_Exercise data_
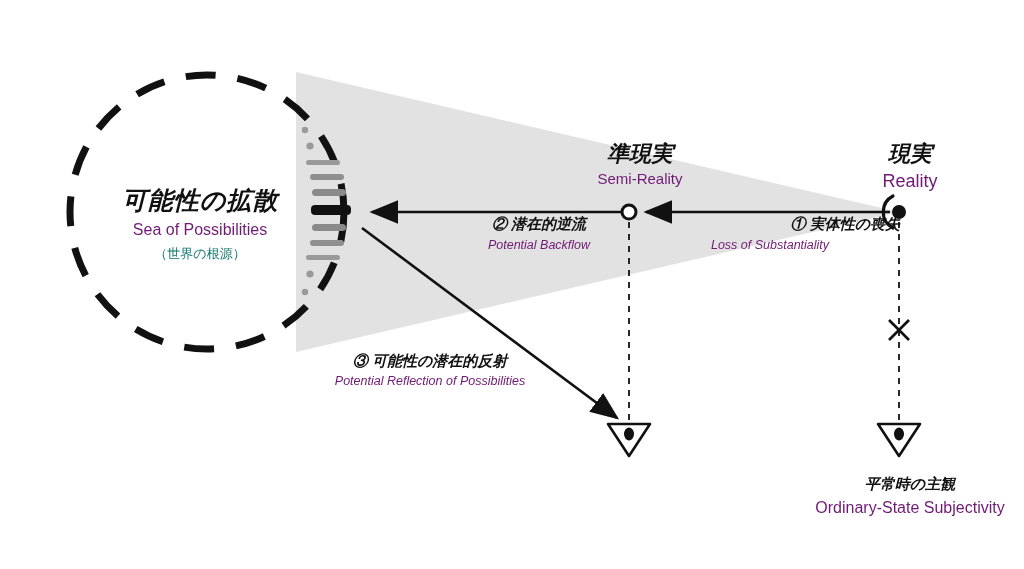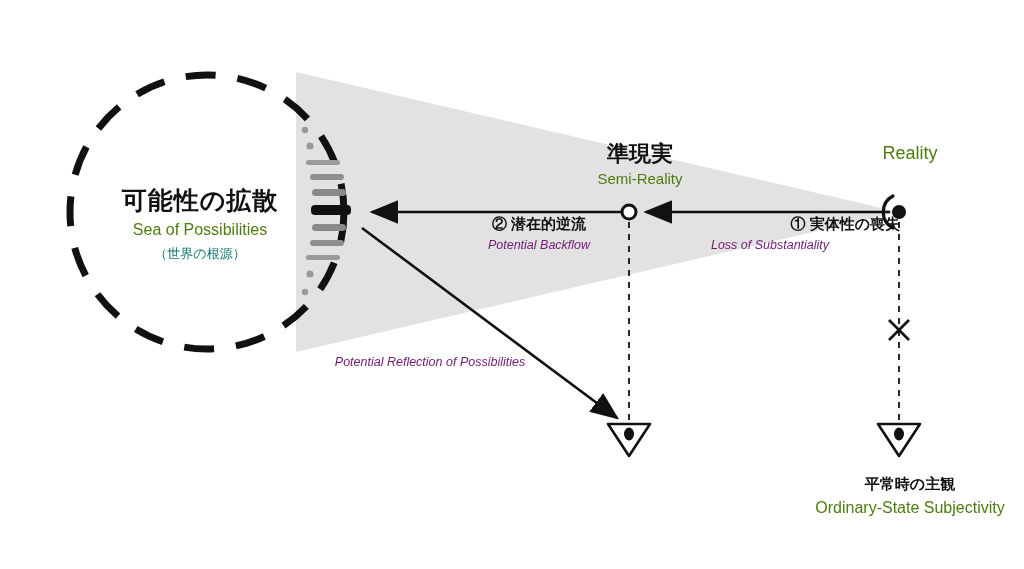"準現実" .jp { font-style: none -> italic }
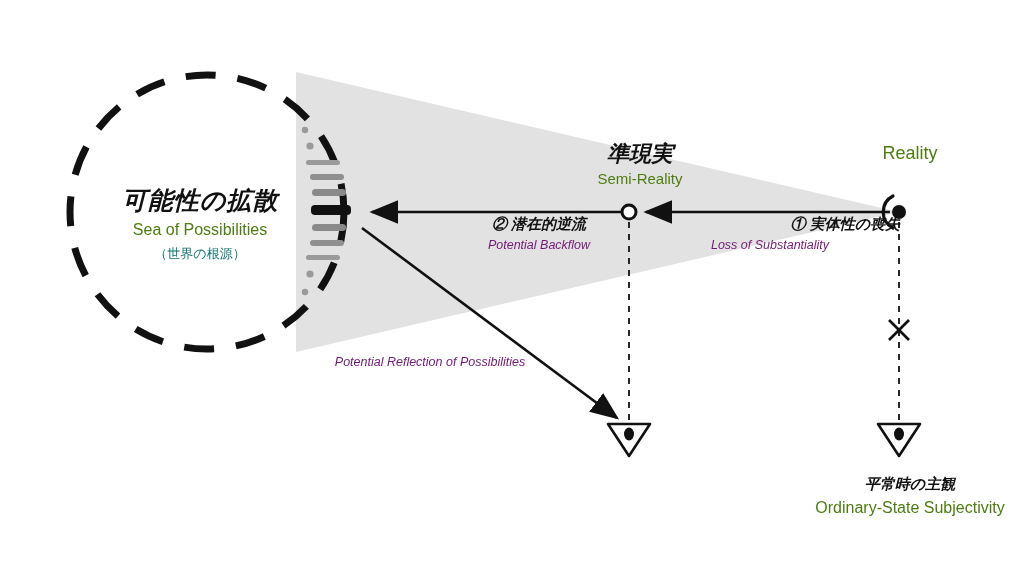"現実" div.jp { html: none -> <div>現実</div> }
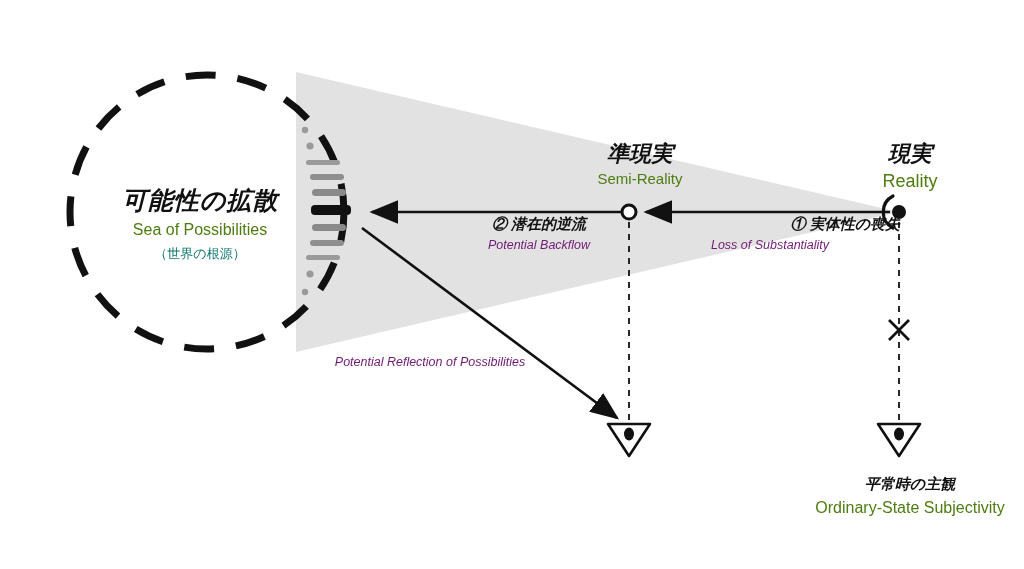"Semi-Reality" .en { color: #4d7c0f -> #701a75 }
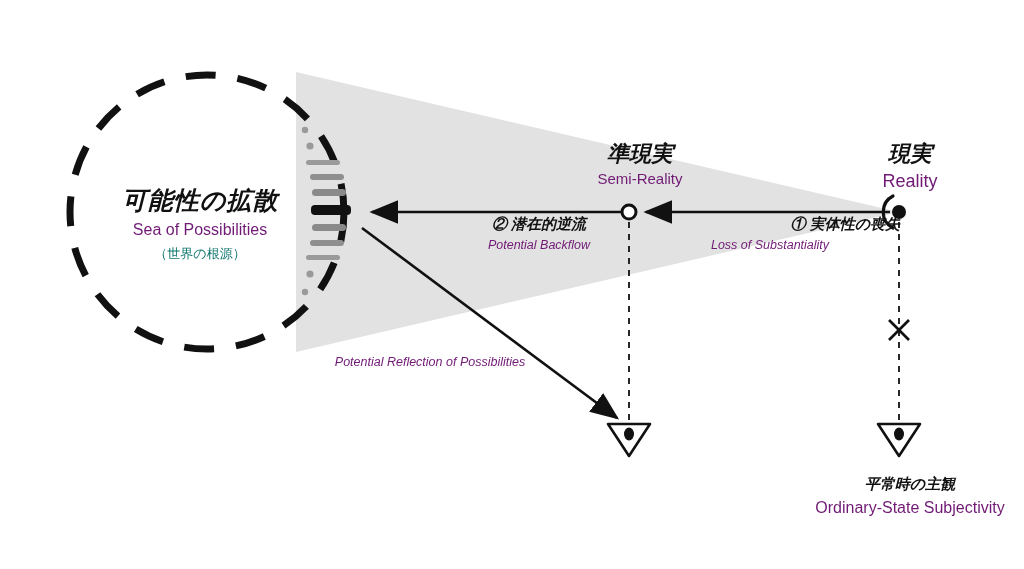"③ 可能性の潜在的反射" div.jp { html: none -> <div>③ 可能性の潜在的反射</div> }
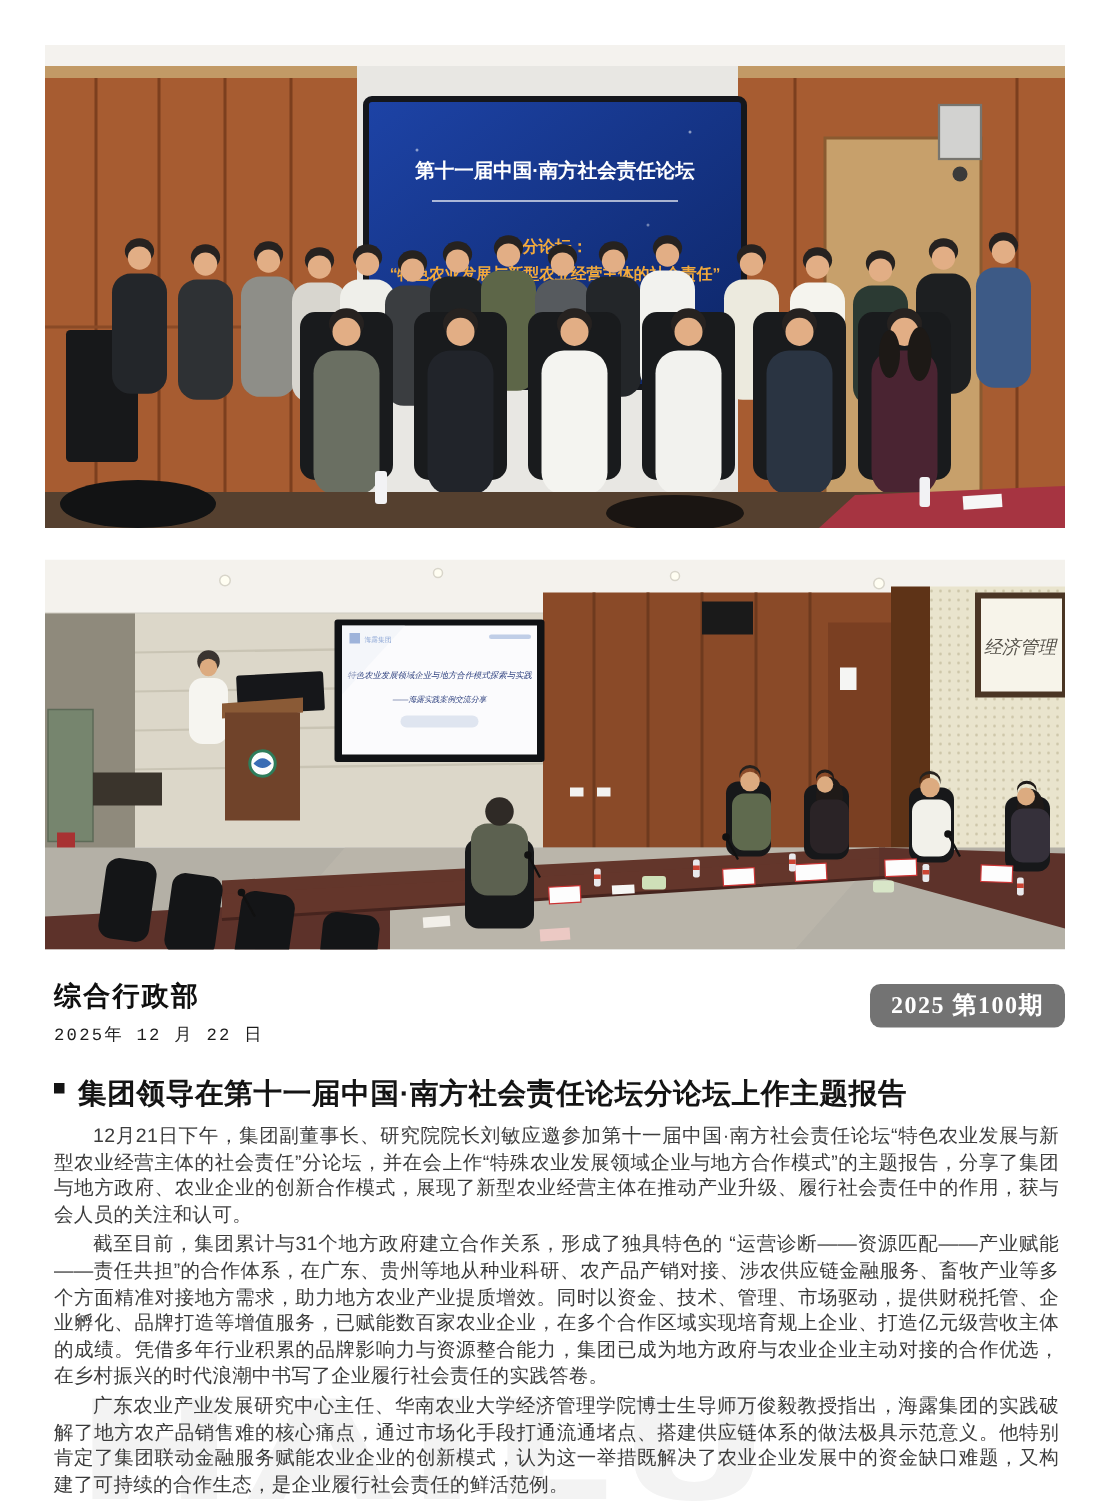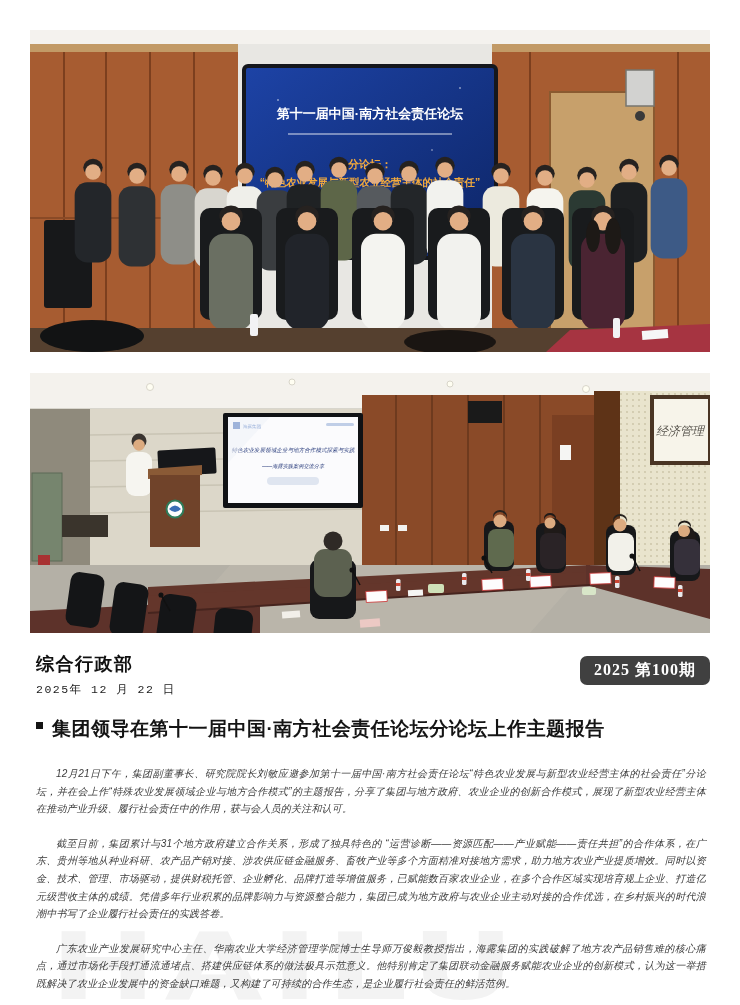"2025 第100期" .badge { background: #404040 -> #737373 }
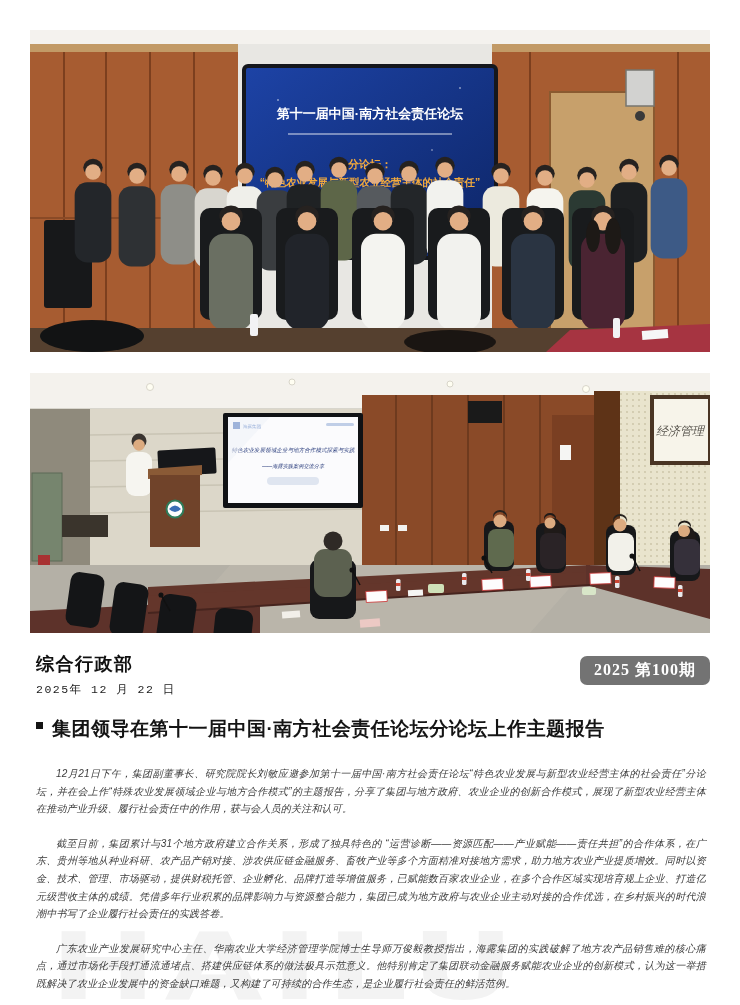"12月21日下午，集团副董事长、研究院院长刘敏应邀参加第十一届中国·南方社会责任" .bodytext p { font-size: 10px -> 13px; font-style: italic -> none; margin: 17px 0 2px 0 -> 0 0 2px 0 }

_Problem details_
Line by line, return the listing above exactly, leaving out its pictures.

_Result of the exercise_
"準現実" .jp { font-style: none -> italic }
"現実" div.jp { html: none -> <div>現実</div> }
"Semi-Reality" .en { color: #4d7c0f -> #701a75 }
"③ 可能性の潜在的反射" div.jp { html: none -> <div>③ 可能性の潜在的反射</div> }
"2025 第100期" .badge { background: #404040 -> #737373 }
"12月21日下午，集团副董事长、研究院院长刘敏应邀参加第十一届中国·南方社会责任" .bodytext p { font-size: 10px -> 13px; font-style: italic -> none; margin: 17px 0 2px 0 -> 0 0 2px 0 }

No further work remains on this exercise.